The Junkies react to Chiefs winning Super Bowl LVII, James Bradberry penalty


The Kansas City Chiefs are Super Bowl champions for the second time in four years, surviving a dominant Philadelphia Eagles first half to surge ahead in an exhilarating second half.

Like many watching the game, The Sports Junkies honed in on the pivotal defensive holding call against James Bradberry that wiped out a third-and-8 to give the Chiefs a fresh set of downs late in the fourth quarter, essentially clinching the game for Kansas City.

Minutes later a 27-yards Harrison Butker field goal gave the Chiefs the decisive 38-35 edge that ultimately left the Eagles with only eight seconds remaining on the clock.

"The Chiefs win the second half of that game 24-11," John-Paul Flaim recapped Monday morning on The Sports Junkies. "They don't get stopped in the second half. But a lot of people are gonna focus on the James Bradberry hold, which, he admitted after the game that he held him. He was hoping the referees would let it slide."

"I was hoping the referees would let it slide," Flaim said. "I said this when the Chiefs beat the Bengals, I don't like when games end in that way. Now, the Chiefs could have very well still won the game. If they don't call that, they hit a field goal, 38-35, but then you have a minute and 48 with the Eagles with the ball and you have just a lot more drama."

EB: It's probably going to overtime.

Cakes: I think the call came in at an inopportune time, but I would counter it by saying: Eagles, how about you sack Patrick Mahomes? Or how about you get a stop on defense at some point? It would have changed the outcome of the game.

Bish: How about don't get outscored 24-11 in the second half when you were kind of dominating in the first half. And you've got this great edge rusher in Haason Reddick who was just invisible the entire game, to me. The secondary couldn't figure out where the receivers were in the second half of the Chiefs.
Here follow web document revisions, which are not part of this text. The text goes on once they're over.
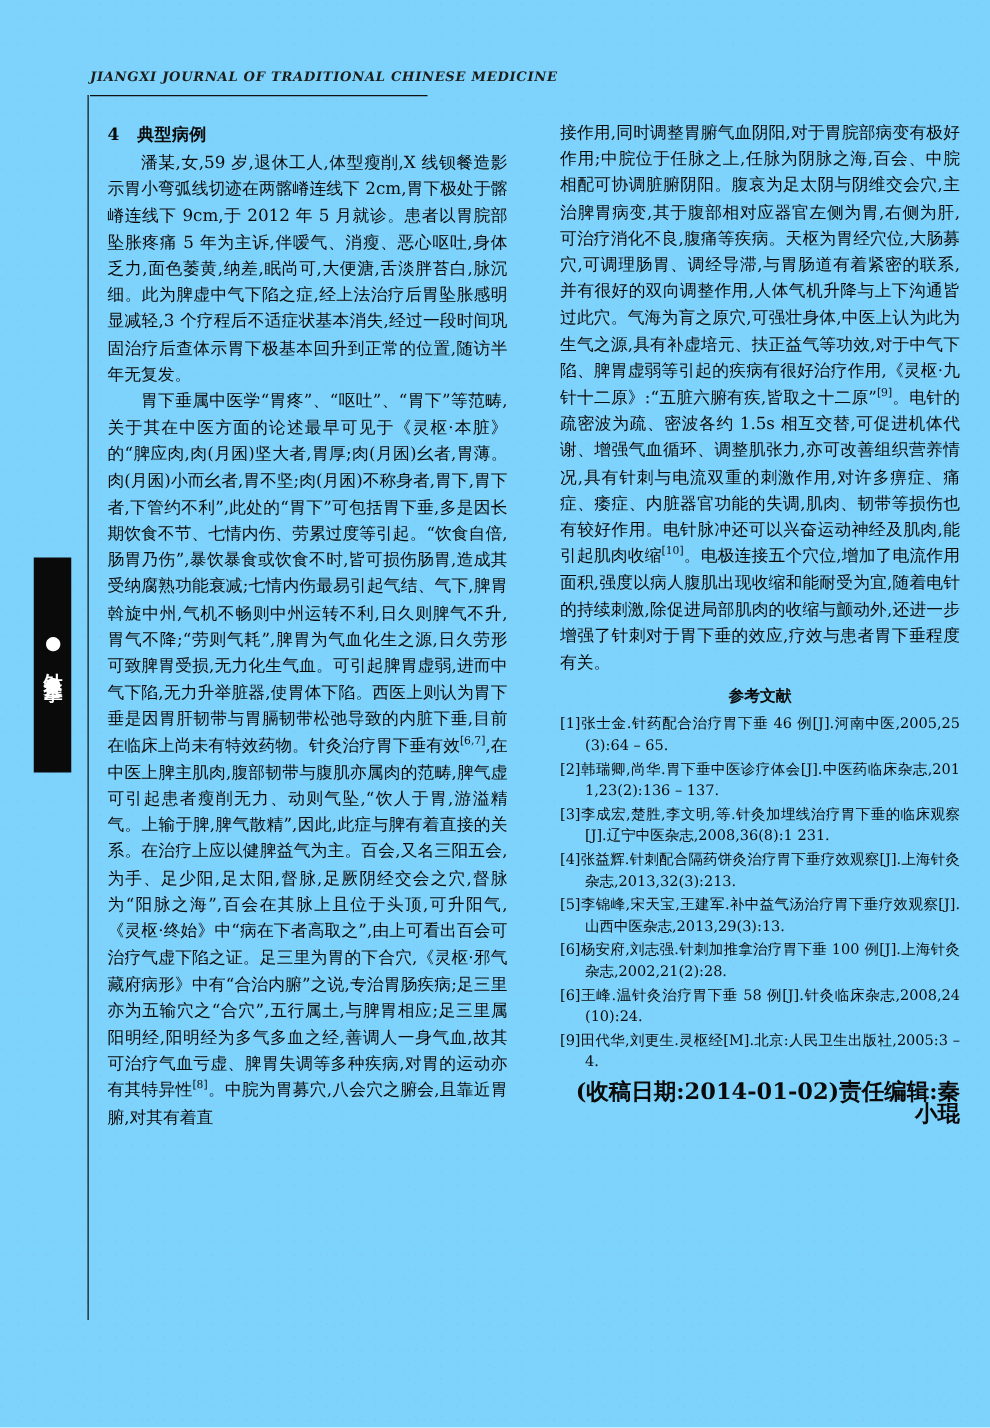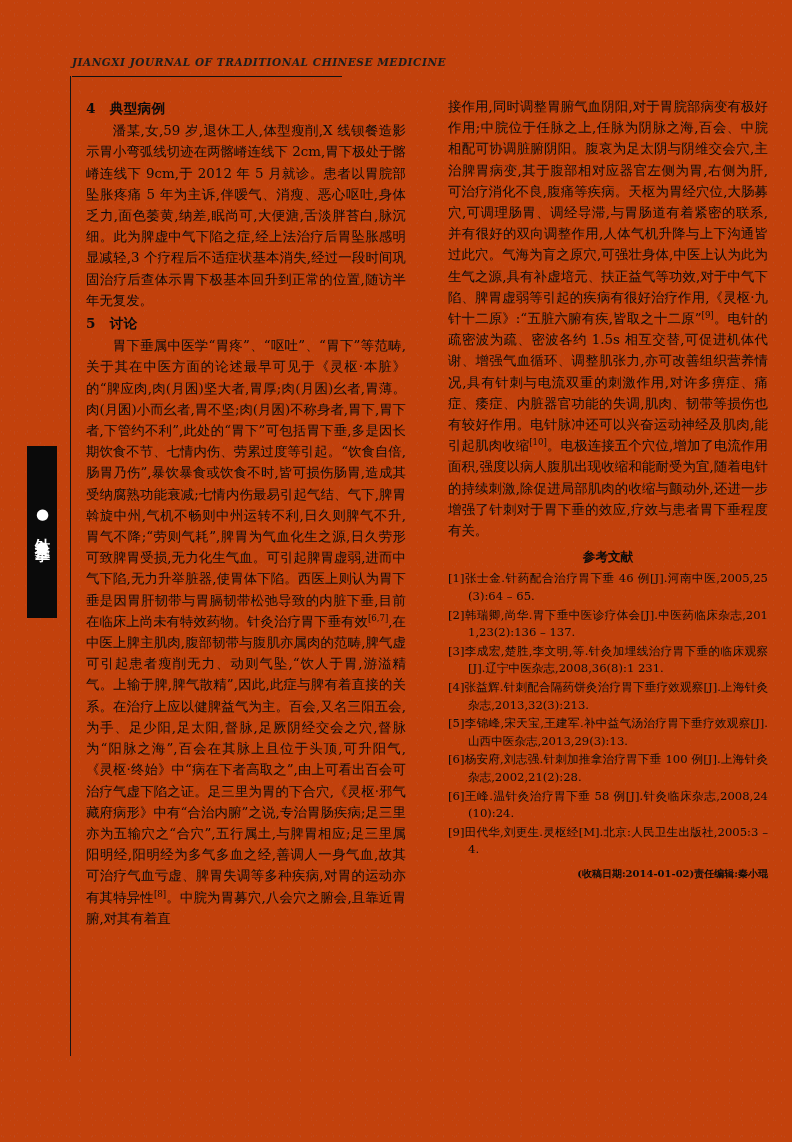--- a/index.html
+++ b/index.html
@@ -14,7 +14,7 @@
     position: relative;
     width: 792px;
     height: 1142px;
-    background: #c2410c;
+    background: #7dd3fc;
     overflow: hidden;
   }
 

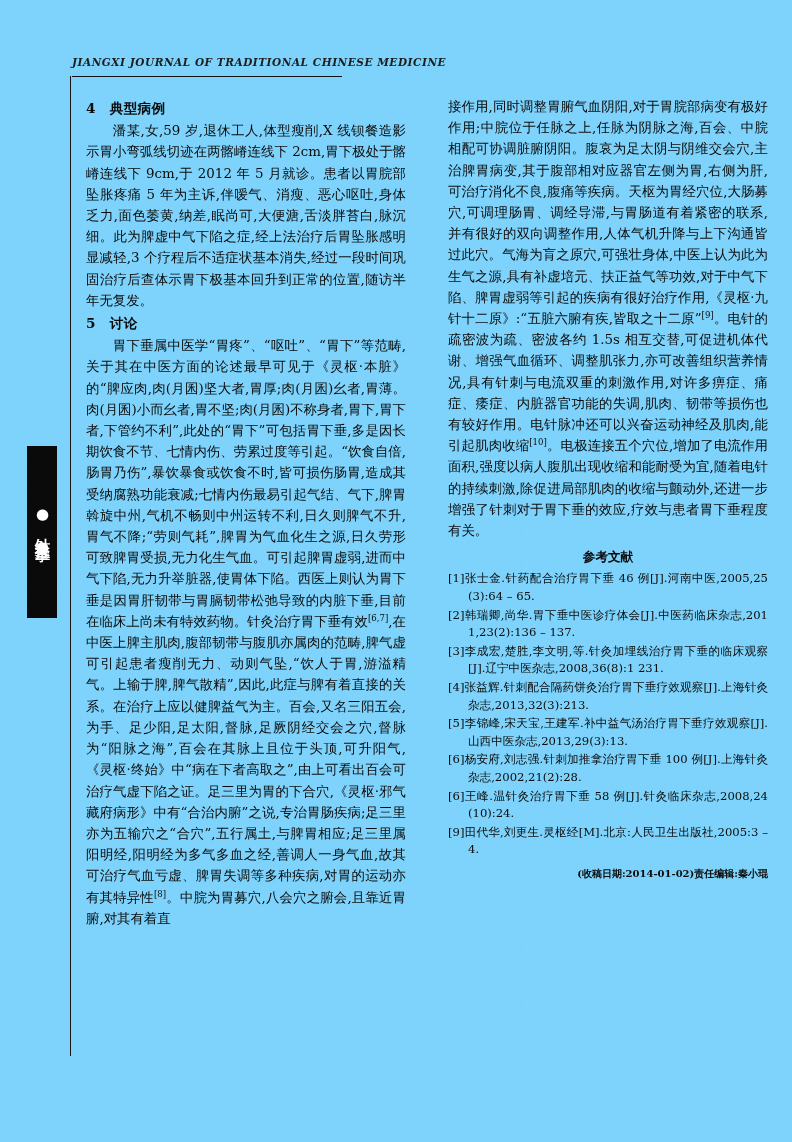--- a/index.html
+++ b/index.html
@@ -190,9 +190,6 @@
 
     <p class="body">潘某,女,59 岁,退休工人,体型瘦削,X 线钡餐造影示胃小弯弧线切迹在两髂嵴连线下 2cm,胃下极处于髂嵴连线下 9cm,于 2012 年 5 月就诊。患者以胃脘部坠胀疼痛 5 年为主诉,伴嗳气、消瘦、恶心呕吐,身体乏力,面色萎黄,纳差,眠尚可,大便溏,舌淡胖苔白,脉沉细。此为脾虚中气下陷之症,经上法治疗后胃坠胀感明显减轻,3 个疗程后不适症状基本消失,经过一段时间巩固治疗后查体示胃下极基本回升到正常的位置,随访半年无复发。</p>
 
-    <div class="sec-head">
-      <span class="num">5</span><span>讨论</span>
-    </div>
 
     <p class="body"><span>胃下垂属中医学“胃疼”、“呕吐”、“胃下”等范畴,关于其在中医方面的论述最早可见于《灵枢·本脏》的“脾应肉,肉(月囷)坚大者,胃厚;肉(月囷)幺者,胃薄。肉(月囷)小而幺者,胃不坚;肉(月囷)不称身者,胃下,胃下者,下管约不利”,此处的“胃下”可包括胃下垂,多是因长期饮食不节、七情内伤、劳累过度等引起。“饮食自倍,肠胃乃伤”,暴饮暴食或饮食不时,皆可损伤肠胃,造成其受纳腐熟功能衰减;七情内伤最易引起气结、气下,脾胃斡旋中州,气机不畅则中州运转不利,日久则脾气不升,胃气不降;“劳则气耗”,脾胃为气血化生之源,日久劳形可致脾胃受损,无力化生气血。可引起脾胃虚弱,进而中气下陷,无力升举脏器,使胃体下陷。西医上则认为胃下垂是因胃肝韧带与胃膈韧带松弛导致的内脏下垂,目前在临床上尚未有特效药物。针灸治疗胃下垂有效</span><sup class="ref">[6,7]</sup><span>,在中医上脾主肌肉,腹部韧带与腹肌亦属肉的范畴,脾气虚可引起患者瘦削无力、动则气坠,“饮人于胃,游溢精气。上输于脾,脾气散精”,因此,此症与脾有着直接的关系。在治疗上应以健脾益气为主。百会,又名三阳五会,为手、足少阳,足太阳,督脉,足厥阴经交会之穴,督脉为“阳脉之海”,百会在其脉上且位于头顶,可升阳气,《灵枢·终始》中“病在下者高取之”,由上可看出百会可治疗气虚下陷之证。足三里为胃的下合穴,《灵枢·邪气藏府病形》中有“合治内腑”之说,专治胃肠疾病;足三里亦为五输穴之“合穴”,五行属土,与脾胃相应;足三里属阳明经,阳明经为多气多血之经,善调人一身气血,故其可治疗气血亏虚、脾胃失调等多种疾病,对胃的运动亦有其特异性</span><sup class="ref">[8]</sup><span>。中脘为胃募穴,八会穴之腑会,且靠近胃腑,对其有着直</span></p>
 

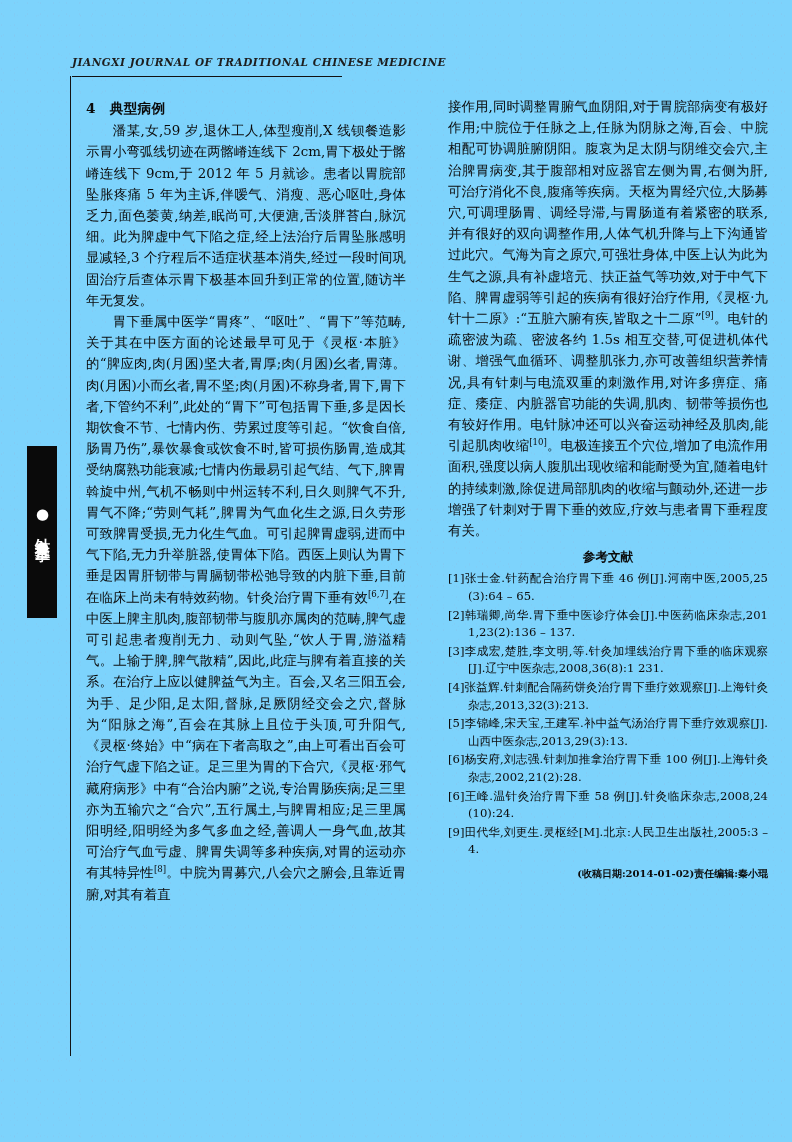--- a/index.html
+++ b/index.html
@@ -148,7 +148,7 @@
     word-break: break-all;
   }
   .closing {
-    font-size: 10px;
+    font-size: 18px;
     line-height: 17.6px;
     margin-top: 6px;
     text-align: right;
Andy Reid made some great adjustments and outcoached Jonathan Gannon and Sirianni in the second half. Those guys were WIDE OPEN.

EB: They did an unbelievable job of scheming those guys open, just right off the line of scrimmage, all that pre-snap motion and then cutting back.

Cakes: Philly couldn't defend it. They ran the same play on them twice, on the touchdown to Toney and the touchdown to Skyy Moore.